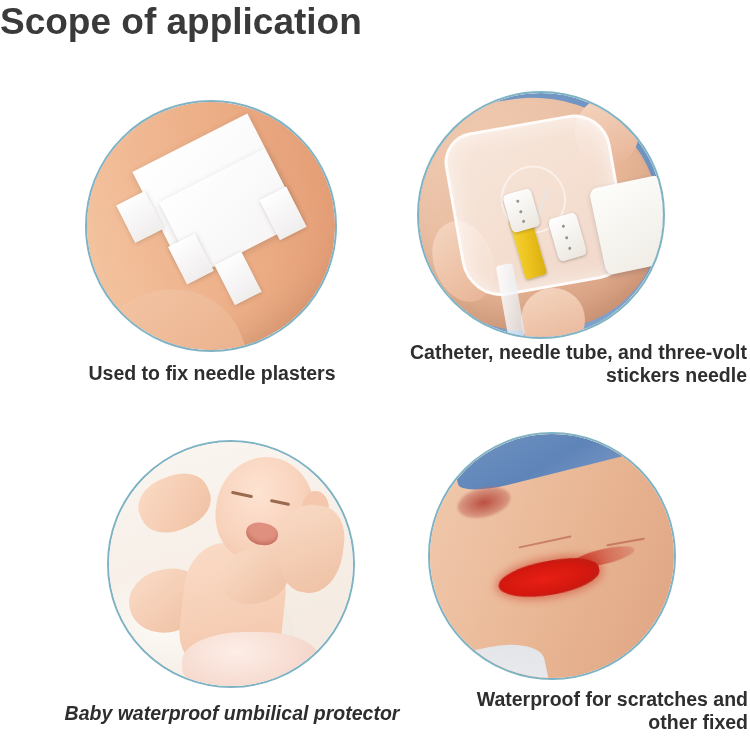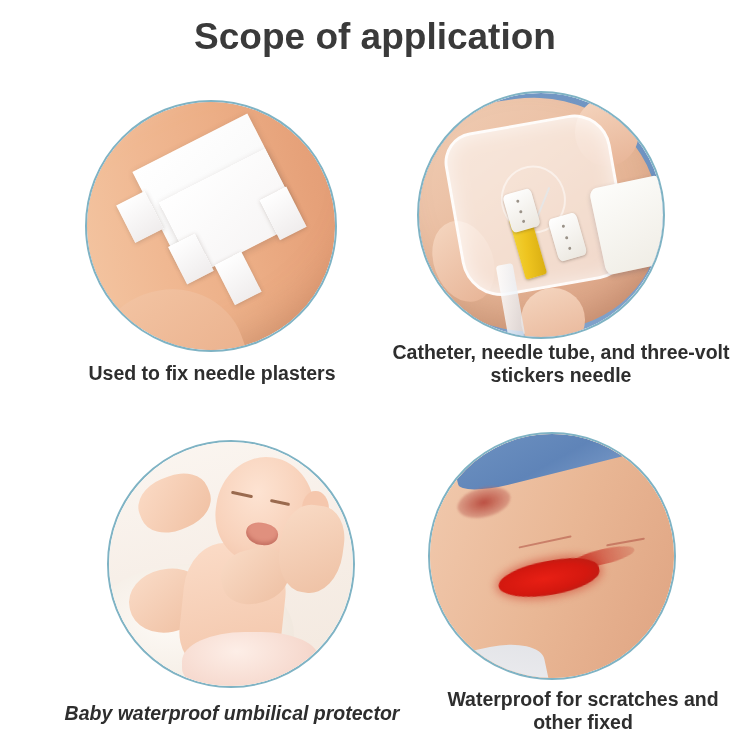"Scope of application" .page-title { text-align: center -> left; top: 15px -> 0 }
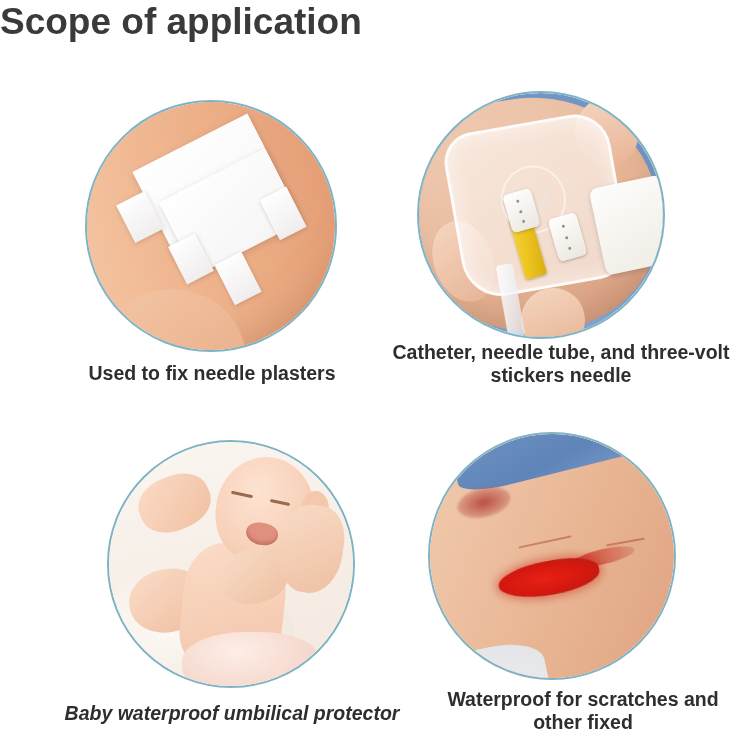"Catheter, needle tube, and three-volt" div.caption { text-align: none -> right }
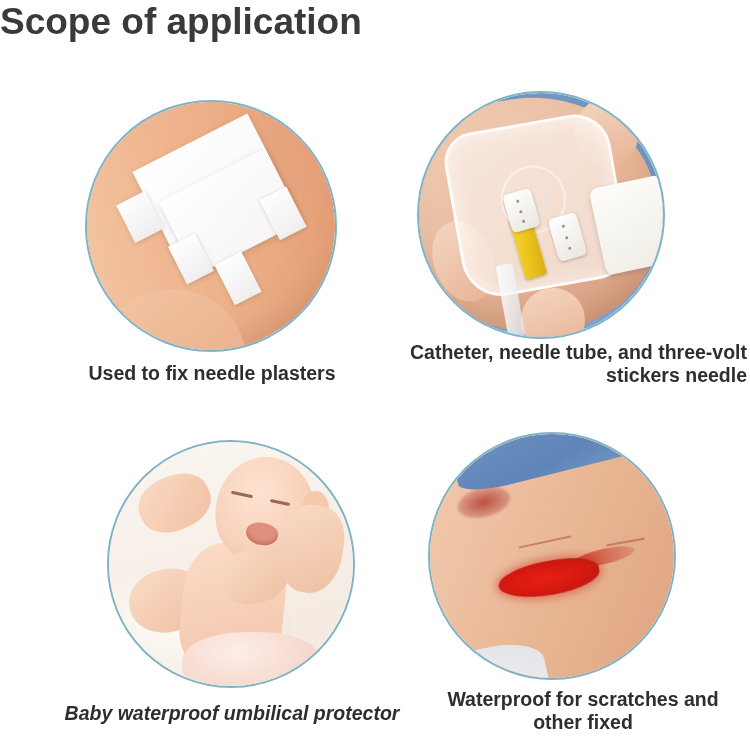"Waterproof for scratches and" div.caption { text-align: none -> right }
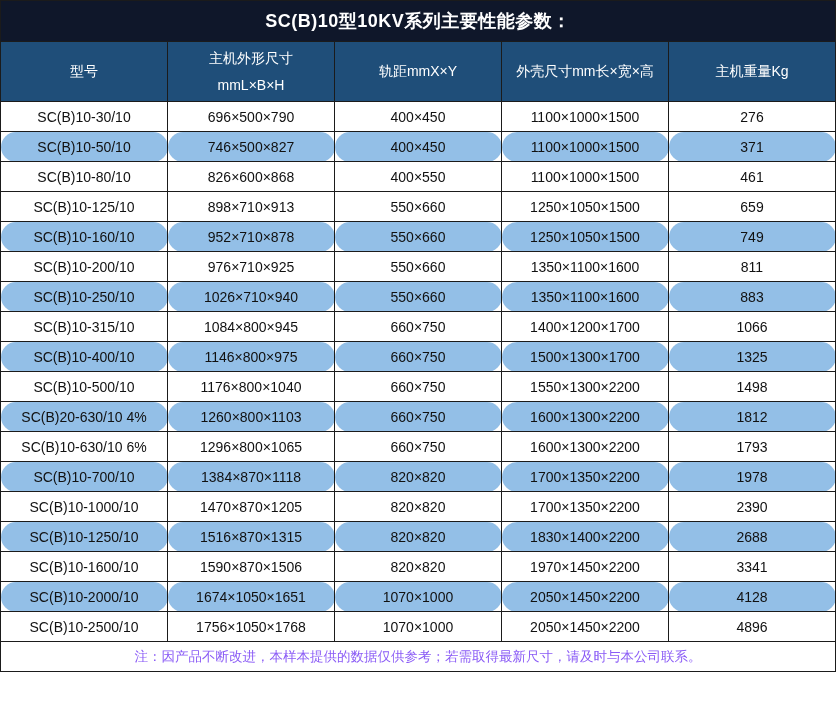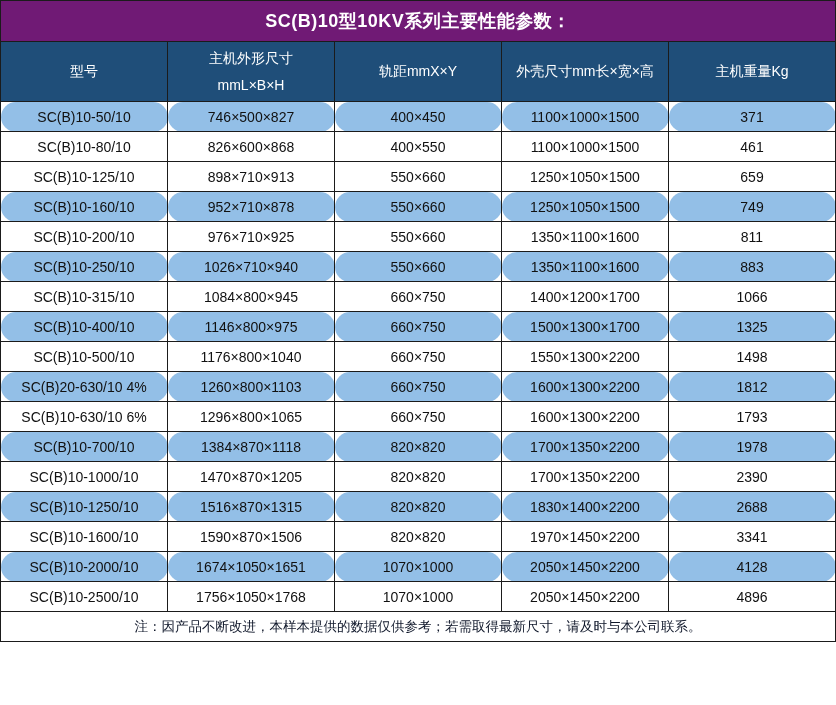"SC(B)10型10KV系列主要性能参数：" tr.title-row td { background: #701a75 -> #0f172a }
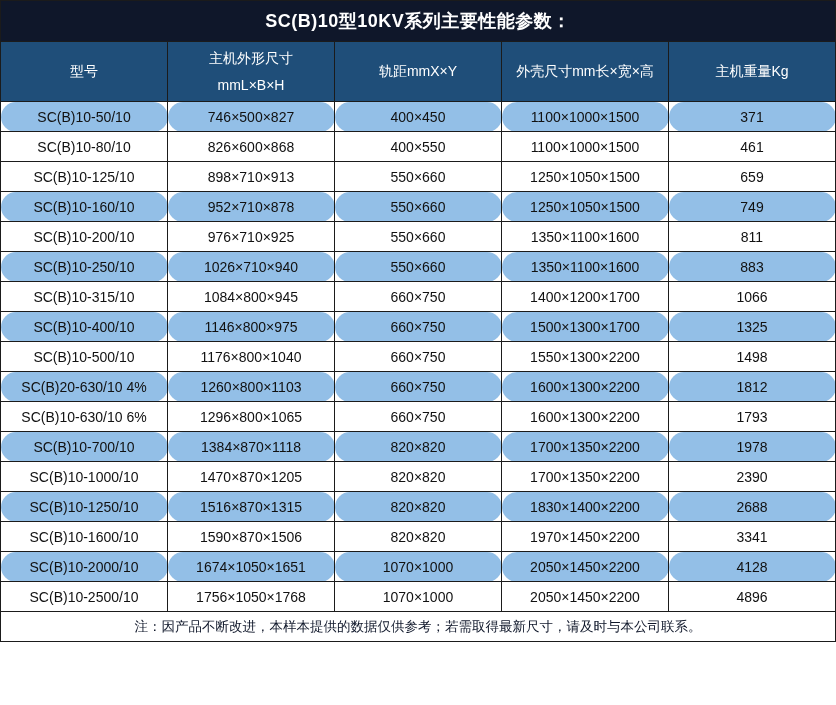"SC(B)10-30/10" tr.data-row { html: none -> <tr> <td>SC(B)10-30/10</td> <td>696×500×790</td> <td>400×450</td> <td>1100×1000×1500</td> <td>276</td> </tr> }
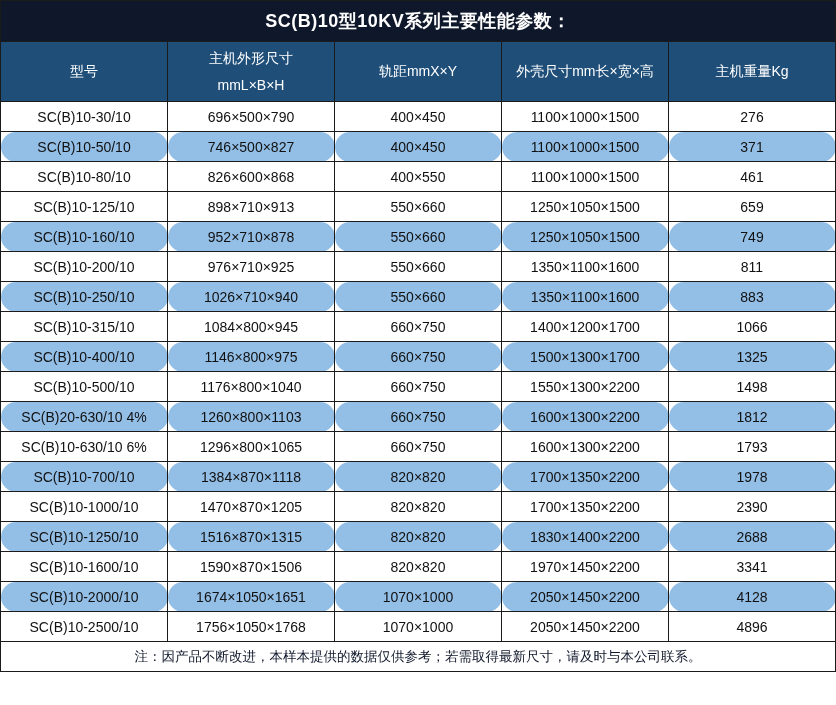"注：因产品不断改进，本样本提供的数据仅供参考；若需取得最新尺寸，请及时与本公司联" tr.note-row td { color: #0f172a -> #8b5cf6 }
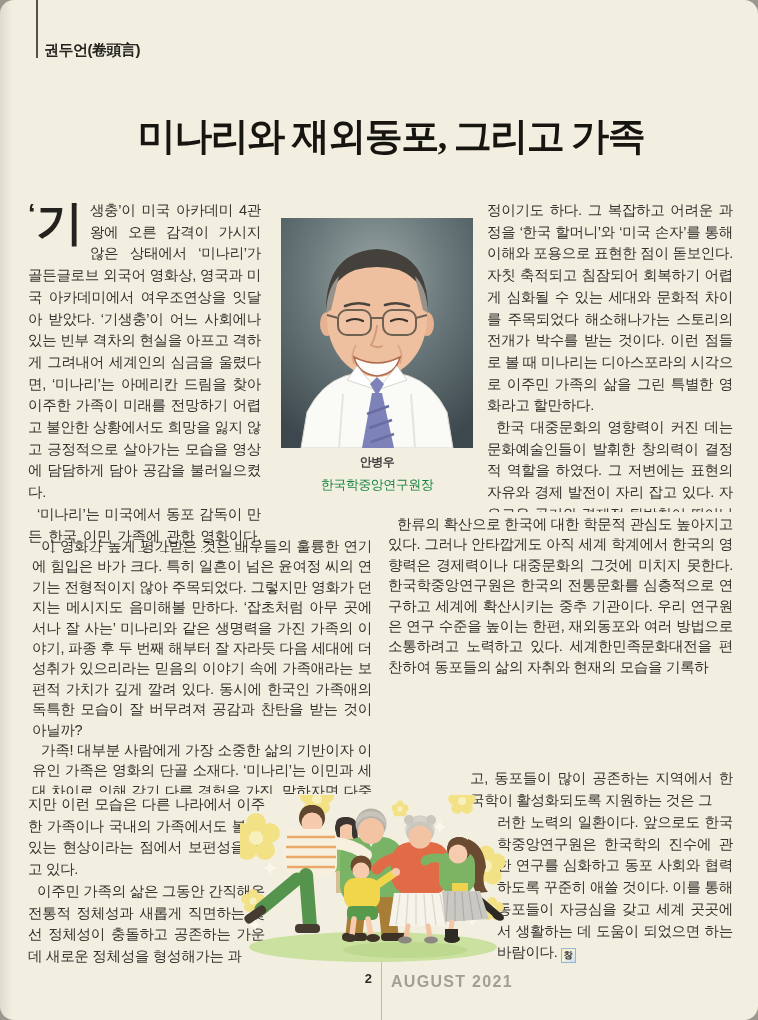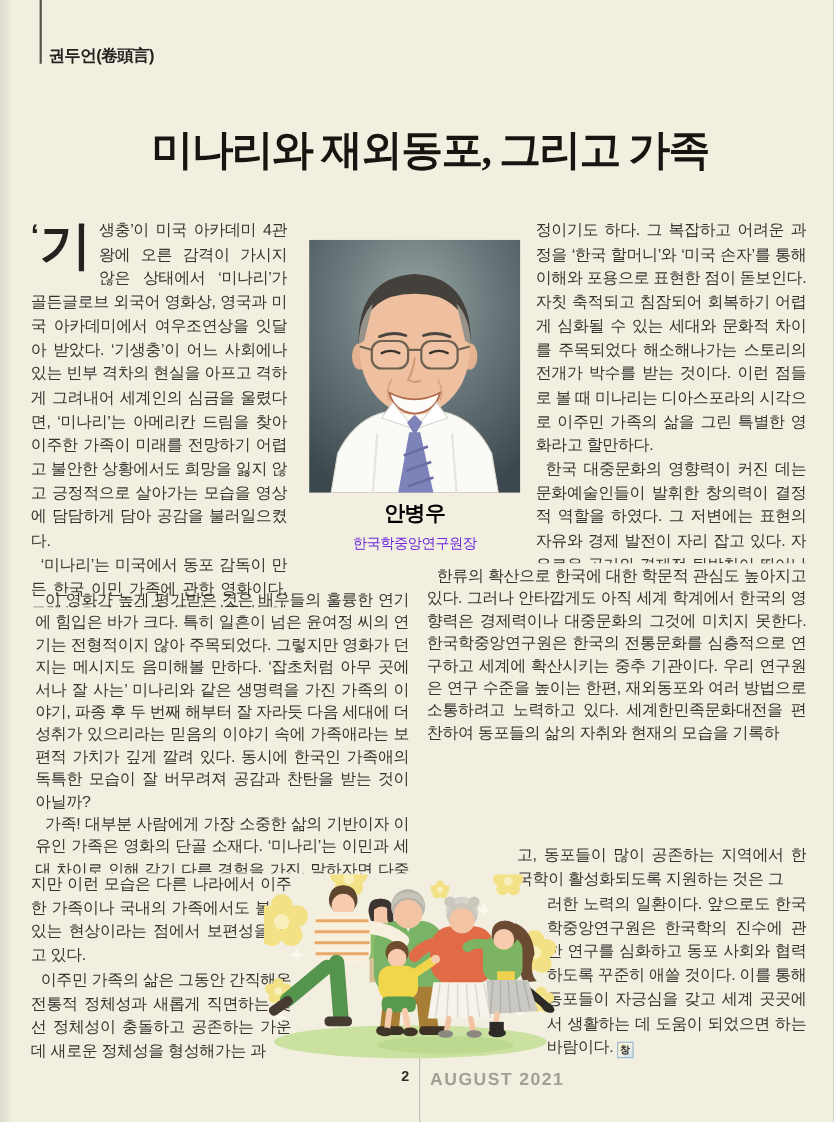"권두언(卷頭言)" .page { border-radius: none -> 14px }
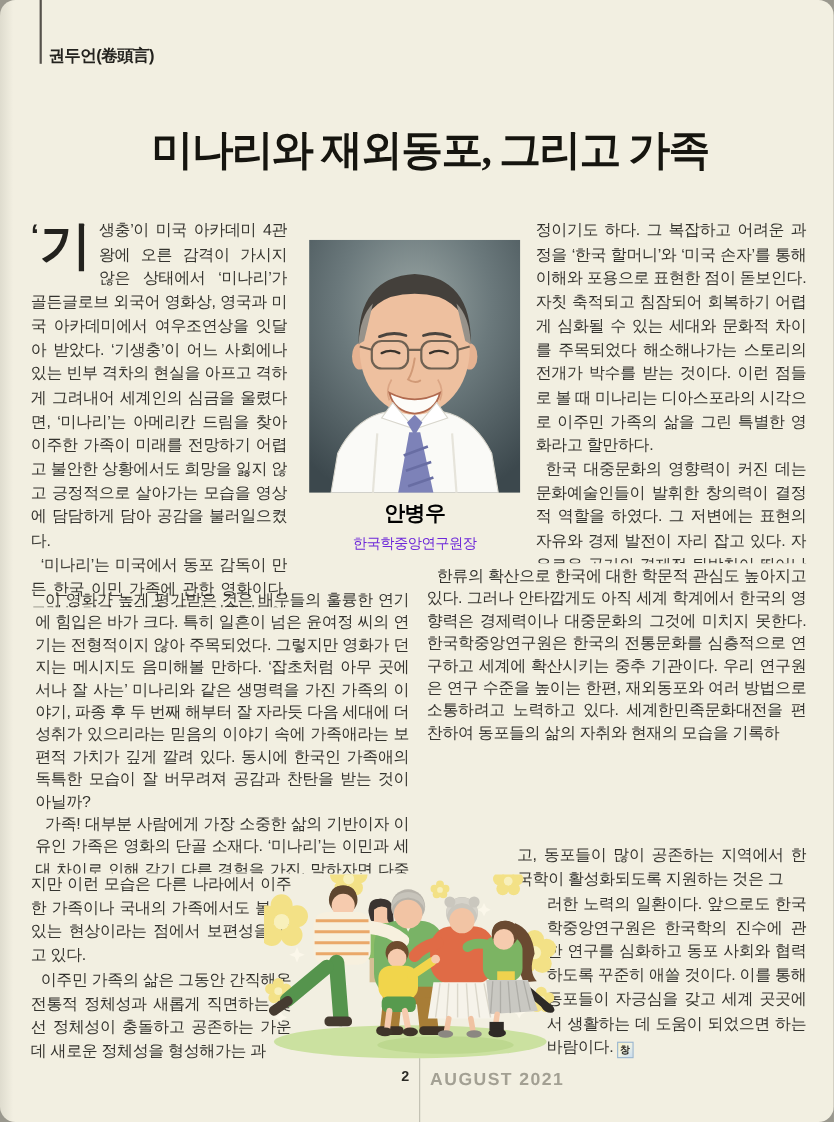"안병우" .cap-name { color: #000000 -> #404040; font-size: 19px -> 12px }
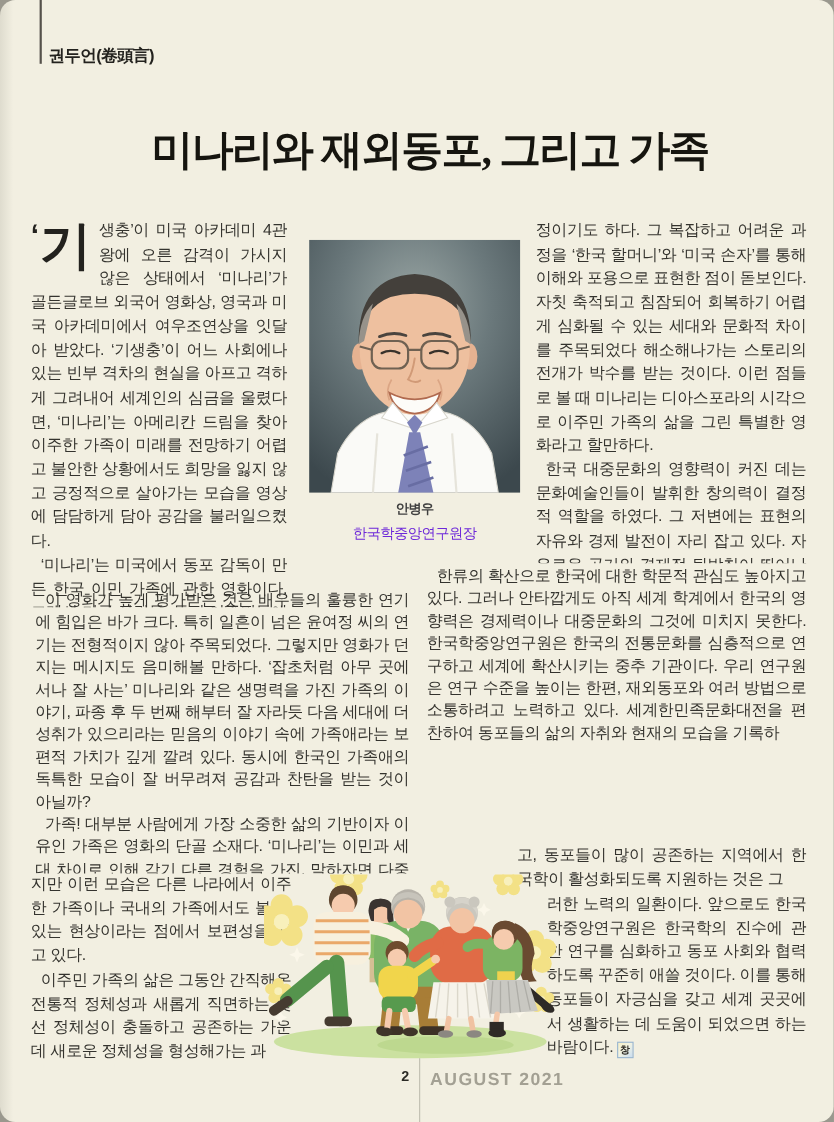"한국학중앙연구원장" .cap-role { color: #6d28d9 -> #15803d }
####
What to work on:
Start at the top of the entries and repeat each line exactly, ending at the line that contains "background: #701a75 ->". Pictures are not part of the copy.

Result of this exercise:
"Scope of application" .page-title { text-align: center -> left; top: 15px -> 0 }
"Catheter, needle tube, and three-volt" div.caption { text-align: none -> right }
"Waterproof for scratches and" div.caption { text-align: none -> right }
"SC(B)10型10KV系列主要性能参数：" tr.title-row td { background: #701a75 -> #0f172a }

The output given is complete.